Non-executive Chairperson of the Syarikat Perumahan Negara Berhad
- In office 2 April 2021 – 15 July 2022
- Minister: Zuraida Kamaruddin
- Chief Executive Officer: Hasleen Isnin
- Preceded by: Hasbullah Osman
- Succeeded by: Mohd Nizar Zakaria

Member of the Selangor State Executive Council (Housing and Urban Living)
- In office 19 May 2018 – 28 June 2020
- Monarch: Sharafuddin
- Menteri Besar: Azmin Ali (19 May–19 June 2018) Amirudin Shari (2018–2020)
- Preceded by: Iskandar Abdul Samad
- Succeeded by: Rodziah Ismail
- Constituency: Lembah Jaya

Member of the Selangor State Legislative Assembly for Lembah Jaya
- In office 9 May 2018 – 12 August 2023
- Preceded by: Khasim Abdul Aziz (PAS)
- Succeeded by: Syed Ahmad Syed Abdul Rahman Alhadad (PH–PKR)
- Majority: 14,790 (2018)

Member of the Selangor State Legislative Assembly for Taman Medan
- In office 8 March 2008 – 9 May 2018
- Preceded by: Ab Wahab Ibrahim (BN–UMNO)
- Succeeded by: Syamsul Firdaus Mohamed Supri (PH–PKR)
- Majority: 4,433 (2008) 3,731 (2013)

2nd Deputy President of the Parti Bangsa Malaysia
- In office 8 January 2022 – 27 December 2022 Serving with Wong Judat & Edmund Santhara Kumar Ramanaidu
- President: Larry Sng Wei Shien
- Preceded by: Larry Sng Wei Shien
- Succeeded by: Steven Choong Shiau Yoon

Women Chief of the People's Justice Party
- In office 18 November 2018 – 14 April 2020
- President: Anwar Ibrahim
- Deputy: Daroyah Alwi
- Preceded by: Zuraida Kamaruddin
- Succeeded by: Fuziah Salleh

Faction represented in Selangor State Legislative Assembly
- 2008–2018: People's Justice Party
- 2018–2020: Pakatan Harapan
- 2020: Independent
- 2020–2022: Perikatan Nasional
- 2022–2023: Parti Bangsa Malaysia

Personal details
- Born: Haniza binti Mohamed Talha 12 November 1962 (age 63) Batu Gajah, Perak, Federation of Malaya (now Malaysia)
- Citizenship: Malaysian
- Party: People's Justice Party (PKR) (–2020) Independent (2020–2022) Parti Bangsa Malaysia (PBM) (since 2022)
- Other political affiliations: Pakatan Harapan (PH) (–2020)
- Spouse: Shahrudin Omar
- Children: 7
- Education: University of Sheffield
- Occupation: Politician

= Haniza Talha =

Malaysian politician

Haniza binti Mohamed Talha (born 12 November 1962) is a Malaysian politician who served as Non-executive Chairperson of the Syarikat Perumahan Negara Berhad (SPNB) from April 2021 to her removal from the position in July 2022, Member of the Selangor State Executive Council (EXCO) from May 2018 to June 2020 and Member of the Selangor State Legislative Assembly (MLA) for Lembah Jaya from May 2018 to August 2023 and for Taman Medan from March 2008 to May 2018. She is a member of the Parti Bangsa Malaysia (PBM).

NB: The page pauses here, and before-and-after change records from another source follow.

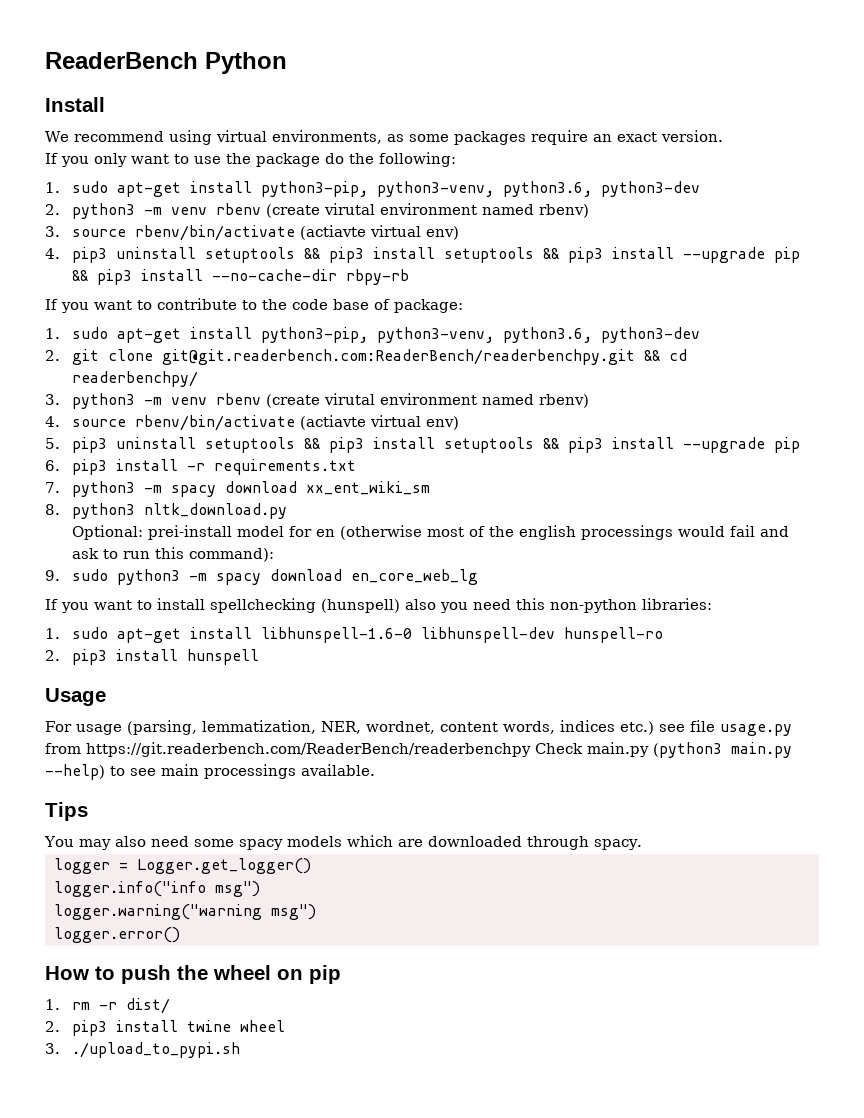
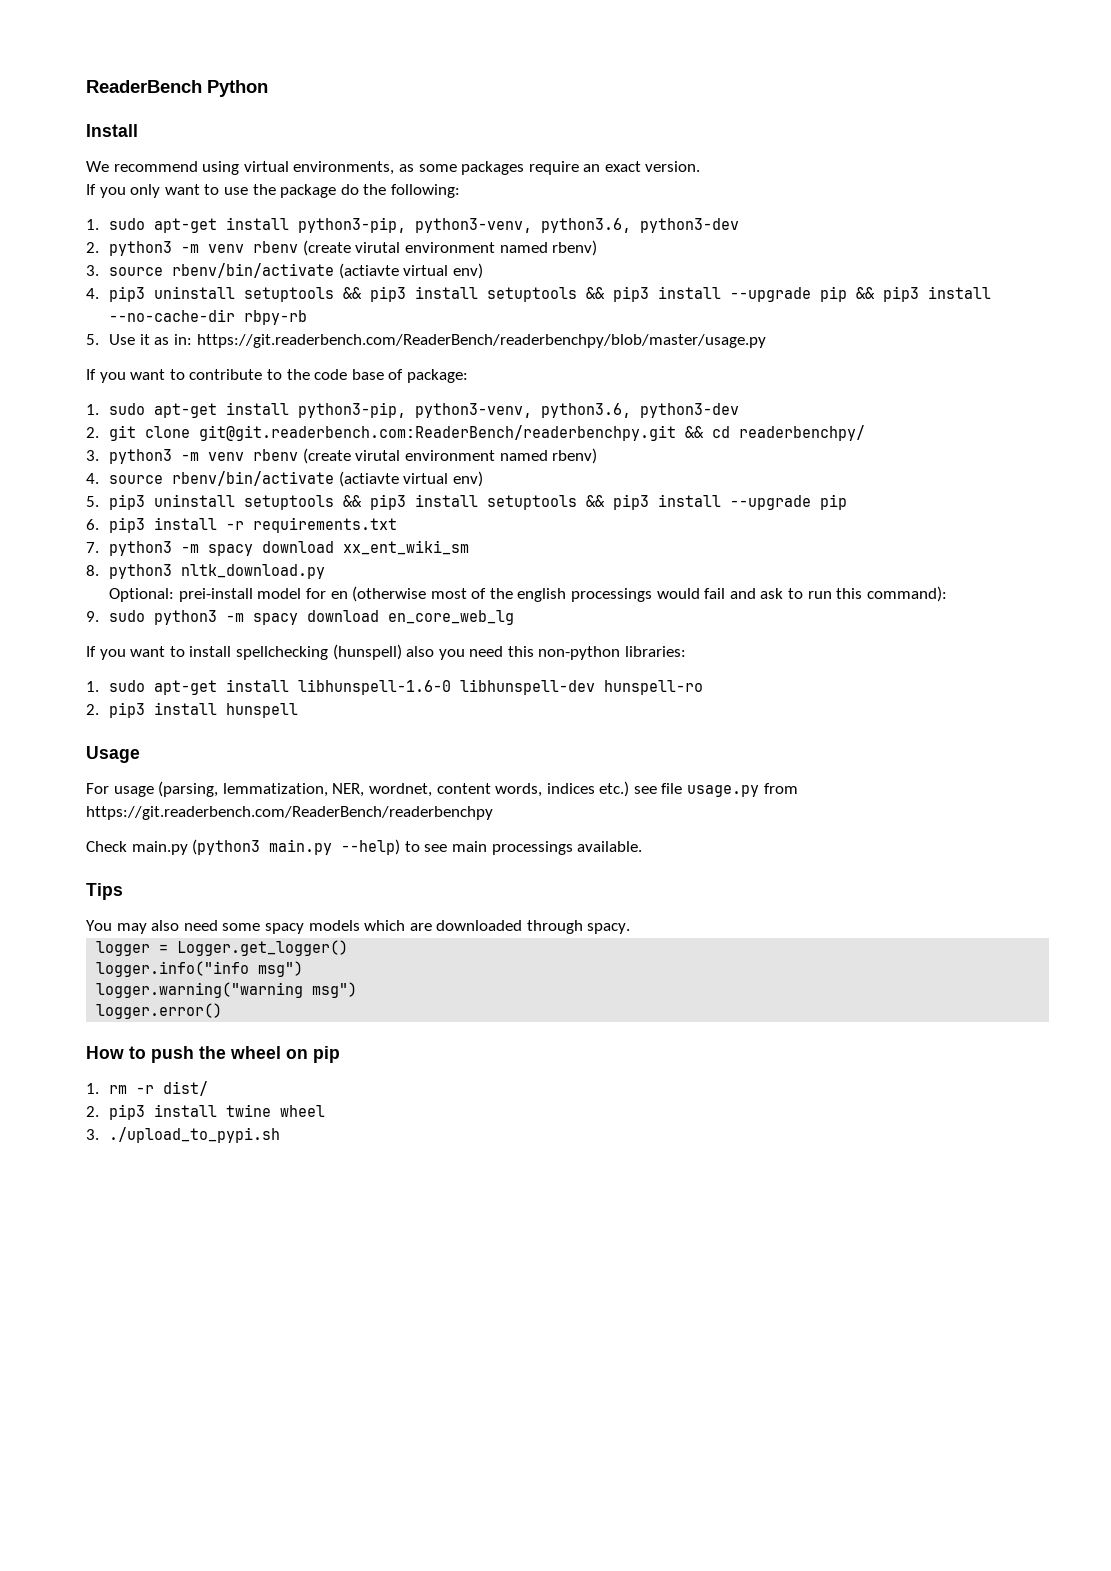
(409, 277) none -> [86,334,766,348] // 5. Use it as in: https://git.readerbench.com/ReaderBench/readerbenchpy/blob/master/usage.py
(531, 749) none -> (493, 813) //

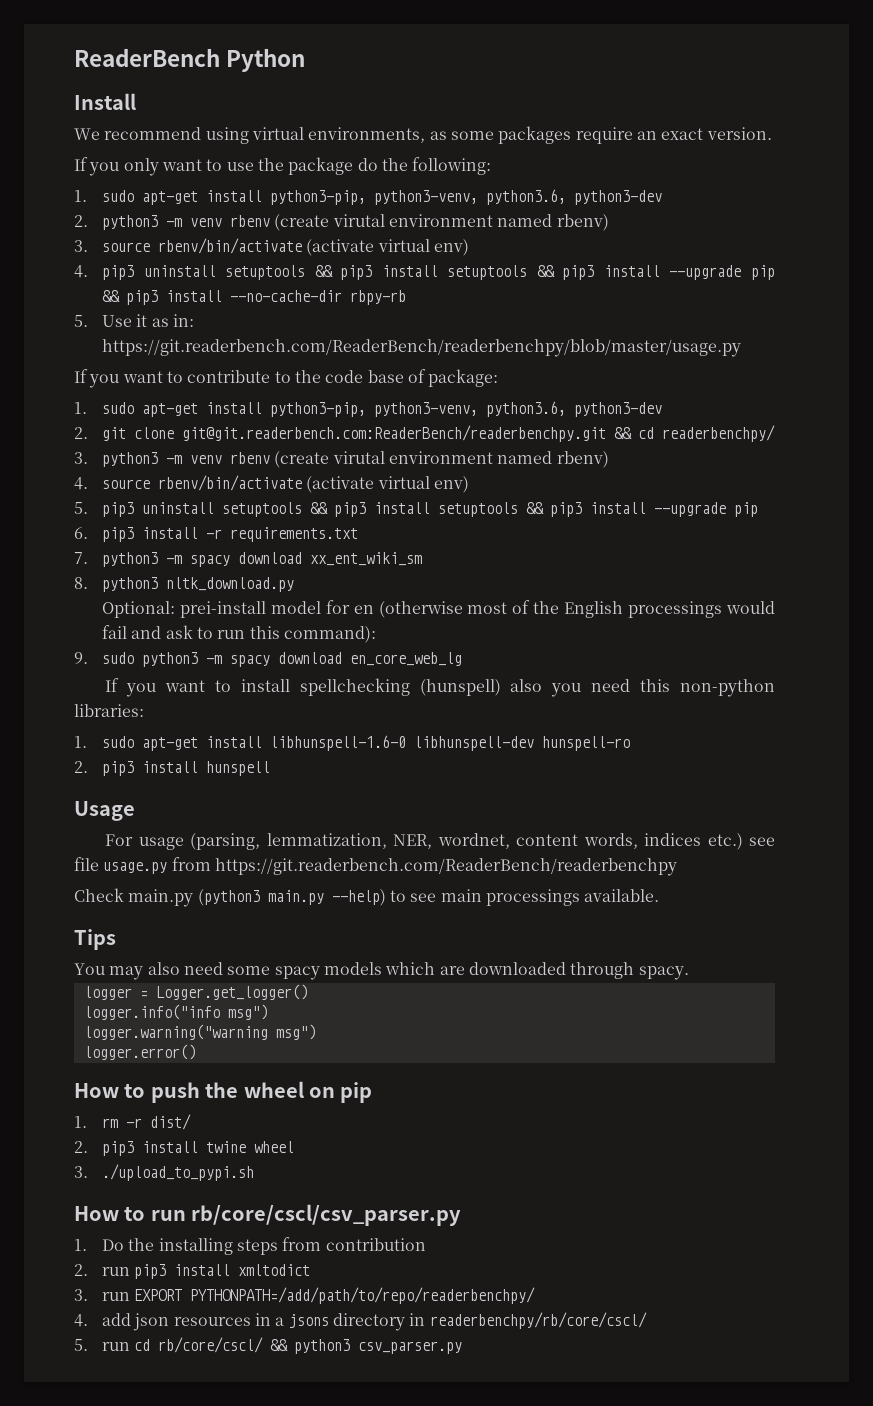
[338,263,399,279] (actiavte -> [306,239,375,256] (activate
[338,471,399,487] (actiavte -> [306,476,375,493] (activate
[517,588,567,602] english -> [564,601,624,618] English
(281, 1135) none -> [74,1204,462,1226] [74,1237,426,1255] [74,1264,311,1279] [74,1287,536,1304] [74,1312,647,1331] [74,1337,463,1354] // How to run rb/core/cscl/csv_parser.py // 1. Do the installing steps from contribution // 2. run pip3 install xmltodict // 3. run EXPORT PYTHONPATH=/add/path/to/repo/readerbenchpy/ // 4. add json resources in a jsons directory in readerbenchpy/rb/core/cscl/ // 5. run cd rb/core/cscl/ && python3 csv_parser.py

She also served as the 2nd Deputy President of PBM from January to her removal from the party deputy presidency in December 2022. She was a member of the People's Justice Party (PKR), a component party of the Pakatan Harapan (PH) coalition.

==Background==
Haniza was born 12 November 1962 in Batu Gajah, Perak. She received her early education in Perak and Penang, furthering her studies in architecture at the University of Sheffield, United Kingdom.

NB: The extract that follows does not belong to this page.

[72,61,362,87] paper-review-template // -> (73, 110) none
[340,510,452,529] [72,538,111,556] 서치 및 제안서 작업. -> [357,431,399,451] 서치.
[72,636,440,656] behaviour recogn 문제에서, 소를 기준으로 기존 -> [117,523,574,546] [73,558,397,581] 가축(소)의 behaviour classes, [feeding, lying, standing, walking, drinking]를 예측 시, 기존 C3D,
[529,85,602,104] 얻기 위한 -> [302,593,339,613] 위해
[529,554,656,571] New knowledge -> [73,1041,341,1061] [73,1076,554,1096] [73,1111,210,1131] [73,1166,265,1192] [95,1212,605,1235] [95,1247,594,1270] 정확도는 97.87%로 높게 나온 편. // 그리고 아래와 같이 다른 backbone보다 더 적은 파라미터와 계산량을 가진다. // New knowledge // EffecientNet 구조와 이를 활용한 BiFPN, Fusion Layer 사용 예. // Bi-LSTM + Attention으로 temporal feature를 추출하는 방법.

She used to work as a translator and writer on the Malaysia Today website.

In the 12th General Election in 2008 she was elected to be the State Assemblyman (ADN) for the Taman Medan area, Selangor, until 2013. She was also appointed as the Deputy Speaker of the Selangor State Assembly in 2008, then became the first woman to hold office that.

Haniza was also a member of the Selangor Select Committee on Capability, Accountability and Transparency (Selcat). In Parti Keadilan Rakyat (Keadilan) Haniza is the Selangor State Women's Justice Chief.

She married Shahrudin Omar and had seven children.

==Community Figure==
As an elected representative, Haniza is highly respected for her concern in addressing local community issues in Taman Medan. She is very concerned with the welfare of senior citizens by implementing various community programs with them, including the Golden Age Friendly Scheme and the Jom Shopping program.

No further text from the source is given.